Terraform Backend: Role-Based Access Control – Part 1

Chris / March 17, 2021 in 

We previously discussed using Terragrunt to manage your Terraform backend configuration. As a refresher:

  • A backend controls where Terraform’s state is stored
  • Terraform state maps resources created by Terraform to resource definitions in your *.tf files

The next couple of posts will continue exploring backends, this time with a focus on role-based access control (RBAC).

Terraform state is a sensitive resource. It is likely to contain secrets, including passwords and access tokens. Additionally, recovering from a lost state file means either recreating all the infrastructure it contained or spending some quality time running terraform import commands and hand modifying state files.

Chris, BTI360 engineer and author of thirstydeveloper.io, will walk us through how to give our state the protection it deserves using Amazon Web Services.

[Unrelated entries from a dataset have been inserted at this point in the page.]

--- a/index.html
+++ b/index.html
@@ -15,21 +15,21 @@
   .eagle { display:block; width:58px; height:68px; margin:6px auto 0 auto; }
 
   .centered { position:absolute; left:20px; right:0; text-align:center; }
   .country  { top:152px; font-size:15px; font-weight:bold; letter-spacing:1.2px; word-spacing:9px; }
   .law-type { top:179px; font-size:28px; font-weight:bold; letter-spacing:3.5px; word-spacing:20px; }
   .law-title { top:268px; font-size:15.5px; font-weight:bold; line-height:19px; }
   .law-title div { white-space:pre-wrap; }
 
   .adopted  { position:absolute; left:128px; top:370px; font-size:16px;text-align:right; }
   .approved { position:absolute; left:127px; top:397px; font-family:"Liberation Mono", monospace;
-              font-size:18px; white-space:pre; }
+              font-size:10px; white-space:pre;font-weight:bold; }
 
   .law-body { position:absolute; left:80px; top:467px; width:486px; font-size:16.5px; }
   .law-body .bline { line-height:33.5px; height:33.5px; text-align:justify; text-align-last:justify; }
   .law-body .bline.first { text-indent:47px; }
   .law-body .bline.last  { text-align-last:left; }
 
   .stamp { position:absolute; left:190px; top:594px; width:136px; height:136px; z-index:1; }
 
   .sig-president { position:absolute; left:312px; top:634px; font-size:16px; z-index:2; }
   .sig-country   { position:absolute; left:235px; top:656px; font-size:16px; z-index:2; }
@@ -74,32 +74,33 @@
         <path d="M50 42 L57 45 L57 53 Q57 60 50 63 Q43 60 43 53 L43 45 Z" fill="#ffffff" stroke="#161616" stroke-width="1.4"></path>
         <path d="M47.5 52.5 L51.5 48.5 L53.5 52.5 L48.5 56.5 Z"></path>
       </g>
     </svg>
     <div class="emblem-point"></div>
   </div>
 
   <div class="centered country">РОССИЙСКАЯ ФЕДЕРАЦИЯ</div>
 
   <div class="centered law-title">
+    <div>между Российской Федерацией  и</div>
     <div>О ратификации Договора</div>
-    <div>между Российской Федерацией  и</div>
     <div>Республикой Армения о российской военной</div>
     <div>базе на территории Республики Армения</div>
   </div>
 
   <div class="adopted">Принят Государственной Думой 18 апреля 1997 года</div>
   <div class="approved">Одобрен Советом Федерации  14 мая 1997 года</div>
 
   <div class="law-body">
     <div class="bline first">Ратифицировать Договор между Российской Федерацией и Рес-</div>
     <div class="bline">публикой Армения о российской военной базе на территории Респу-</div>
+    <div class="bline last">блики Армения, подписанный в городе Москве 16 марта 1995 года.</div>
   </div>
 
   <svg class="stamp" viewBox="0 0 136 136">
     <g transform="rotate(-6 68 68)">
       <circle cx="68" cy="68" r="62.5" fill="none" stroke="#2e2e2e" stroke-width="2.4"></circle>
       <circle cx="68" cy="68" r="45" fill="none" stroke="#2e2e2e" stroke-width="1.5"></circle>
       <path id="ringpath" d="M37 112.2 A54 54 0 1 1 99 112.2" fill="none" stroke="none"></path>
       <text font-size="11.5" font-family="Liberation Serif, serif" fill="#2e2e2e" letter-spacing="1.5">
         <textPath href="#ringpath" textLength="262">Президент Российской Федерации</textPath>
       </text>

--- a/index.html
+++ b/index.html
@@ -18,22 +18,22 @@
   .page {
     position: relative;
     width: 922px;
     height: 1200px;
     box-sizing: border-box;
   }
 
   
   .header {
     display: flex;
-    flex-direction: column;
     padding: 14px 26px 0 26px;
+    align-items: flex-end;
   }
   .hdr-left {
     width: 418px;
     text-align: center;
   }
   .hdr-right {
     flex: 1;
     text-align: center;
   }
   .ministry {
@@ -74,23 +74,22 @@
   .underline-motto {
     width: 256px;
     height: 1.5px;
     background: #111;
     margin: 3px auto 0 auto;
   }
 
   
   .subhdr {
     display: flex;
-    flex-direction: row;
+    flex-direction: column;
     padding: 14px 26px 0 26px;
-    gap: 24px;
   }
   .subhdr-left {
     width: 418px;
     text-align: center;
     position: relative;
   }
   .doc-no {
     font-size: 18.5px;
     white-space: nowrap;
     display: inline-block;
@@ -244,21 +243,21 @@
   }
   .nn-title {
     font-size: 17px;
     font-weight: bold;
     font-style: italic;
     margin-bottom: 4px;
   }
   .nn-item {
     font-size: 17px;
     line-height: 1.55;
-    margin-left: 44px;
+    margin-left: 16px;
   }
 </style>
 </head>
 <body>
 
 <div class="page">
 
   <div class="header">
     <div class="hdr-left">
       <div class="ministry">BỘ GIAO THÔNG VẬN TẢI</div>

Controlling State Access with AWS

Our teams generally use the S3 backend, which stores state files as objects within an S3 bucket. When getting started, there are three access levels to consider for your state:

  1. Backend: A dedicated role Terraform will use when accessing and modifying state during operations performed by IAM users or CI/CD.
  2. Developer: Permissions needed for manual modifications/intervention by developers. Restricted from permanently deleting state.1
  3. Administrative: Has full access to state buckets and objects. Access should be highly restricted.

Today’s post will cover the first of the three. We will:

  1. Create a dedicated TerraformBackend IAM role for all state access when running Terraform
  2. Instruct Terraform to use that role for all S3 backend access

The backend role will give us a foundation to build on with subsequent posts. Let’s get started.

A Chicken and Egg Problem

For creating the backend role, the first question we have to answer is: how are we going to deploy it? We’re all about infrastructure-as-code at BTI360, so manually creating it isn’t an option.

It’s awkward to create the backend role with Terraform itself because it introduces a chicken and egg problem. Terraform needs the role to access the backend, and it needs to access the backend to create the role. While it’s technically possible to deploy the role with Terraform, by initially storing the state with the local backend and then later changing the backend to S3, that approach feels a little inelegant.

We consider this backend role part of the “operational infrastructure” required to run Terraform and, as discussed in our previous post, we prefer to manage operational infrastructure with CloudFormation. Today, we’ll add a backend role to the stack we created last time.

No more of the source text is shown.